Bloggers and others who wrote about chocolate were among those contacting the Maloneys. People of color generally were the workers who planted and harvested the planet’s cacao beans, which grow in tropical climates. But the owners were overwhelmingly white. The Maloneys were featured in an article Eater ran about “chocolate makers decolonizing the industry.” New York Makers, an online magazine, spotlighted the bespoke approach to producing chocolate taken by these three brothers who had set up shop in Port Morris. A local news site profiled the bean-to-bar makers behind the Bronx’s first chocolate factory.
“We had been telling our story for five years,” Dominic said.
“And finally people were listening,” Nicholas said, finishing his brother’s thought.

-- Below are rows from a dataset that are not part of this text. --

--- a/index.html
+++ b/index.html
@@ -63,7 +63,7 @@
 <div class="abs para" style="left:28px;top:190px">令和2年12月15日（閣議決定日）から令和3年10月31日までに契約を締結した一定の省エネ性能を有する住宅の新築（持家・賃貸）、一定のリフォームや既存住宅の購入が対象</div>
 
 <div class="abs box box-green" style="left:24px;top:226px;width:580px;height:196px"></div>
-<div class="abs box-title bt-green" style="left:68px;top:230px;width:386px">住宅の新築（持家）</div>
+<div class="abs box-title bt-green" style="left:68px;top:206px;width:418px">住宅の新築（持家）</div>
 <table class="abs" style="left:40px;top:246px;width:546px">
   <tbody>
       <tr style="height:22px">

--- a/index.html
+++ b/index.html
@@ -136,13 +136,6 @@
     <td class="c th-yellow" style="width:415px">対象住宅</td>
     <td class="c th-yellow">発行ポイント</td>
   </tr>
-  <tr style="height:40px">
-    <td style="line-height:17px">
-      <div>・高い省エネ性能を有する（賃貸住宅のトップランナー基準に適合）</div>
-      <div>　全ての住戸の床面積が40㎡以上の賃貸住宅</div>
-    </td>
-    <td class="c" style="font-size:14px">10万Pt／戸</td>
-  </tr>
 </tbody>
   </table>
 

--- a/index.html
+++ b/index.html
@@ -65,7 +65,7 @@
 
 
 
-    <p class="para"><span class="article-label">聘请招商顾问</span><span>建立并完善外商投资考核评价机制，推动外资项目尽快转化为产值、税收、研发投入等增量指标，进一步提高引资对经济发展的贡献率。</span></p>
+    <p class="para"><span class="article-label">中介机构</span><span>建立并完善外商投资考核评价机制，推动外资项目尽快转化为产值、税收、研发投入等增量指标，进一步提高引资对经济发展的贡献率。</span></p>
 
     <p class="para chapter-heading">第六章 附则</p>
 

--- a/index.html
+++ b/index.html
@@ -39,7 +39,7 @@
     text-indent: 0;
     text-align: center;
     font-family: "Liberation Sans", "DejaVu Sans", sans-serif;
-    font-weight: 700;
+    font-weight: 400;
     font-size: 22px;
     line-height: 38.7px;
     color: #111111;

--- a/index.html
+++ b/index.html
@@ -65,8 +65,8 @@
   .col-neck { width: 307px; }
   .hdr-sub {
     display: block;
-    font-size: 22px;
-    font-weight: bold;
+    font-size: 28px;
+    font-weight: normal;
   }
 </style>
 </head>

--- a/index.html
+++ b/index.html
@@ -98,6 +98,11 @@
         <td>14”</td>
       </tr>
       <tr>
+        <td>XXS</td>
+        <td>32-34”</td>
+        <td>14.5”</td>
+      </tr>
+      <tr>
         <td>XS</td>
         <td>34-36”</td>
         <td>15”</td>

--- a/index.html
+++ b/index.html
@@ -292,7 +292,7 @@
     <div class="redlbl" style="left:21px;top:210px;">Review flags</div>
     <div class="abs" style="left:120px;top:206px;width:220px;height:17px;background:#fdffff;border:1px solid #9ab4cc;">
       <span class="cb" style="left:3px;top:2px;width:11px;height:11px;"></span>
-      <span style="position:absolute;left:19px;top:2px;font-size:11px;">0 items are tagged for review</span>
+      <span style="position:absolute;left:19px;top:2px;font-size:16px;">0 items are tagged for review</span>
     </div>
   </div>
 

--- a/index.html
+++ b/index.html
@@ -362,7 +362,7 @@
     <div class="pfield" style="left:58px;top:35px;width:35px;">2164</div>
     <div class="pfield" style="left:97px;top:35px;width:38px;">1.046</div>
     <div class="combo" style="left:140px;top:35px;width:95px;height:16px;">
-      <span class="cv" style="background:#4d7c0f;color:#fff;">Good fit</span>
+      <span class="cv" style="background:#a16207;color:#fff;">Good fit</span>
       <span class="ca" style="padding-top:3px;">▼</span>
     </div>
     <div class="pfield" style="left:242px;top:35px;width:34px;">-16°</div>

The surprise for the Maloneys was that the horror of George Floyd’s death was so deeply shared (a poll in June 2020 showed that 71 percent of white Americans agreed that racial discrimination was a “big problem”). The resulting racial reckoning meant the country, or at least many (Trump spent much of the summer decrying the “mobs” that had taken over the country’s biggest cities), were looking more deeply at institutional racism and the wide range of privileges whites blindly enjoyed at the expense of people of color. Many tried to do their small part by buying the Maloneys’ chocolate bars. Stores the Maloneys had contacted in the past got in touch with the brothers. Others cold-called Sol Cacao—something that had never happened in its first half-dozen years. Normally, discussions with a store stretched on for months, but a couple put in an order shortly after first contact.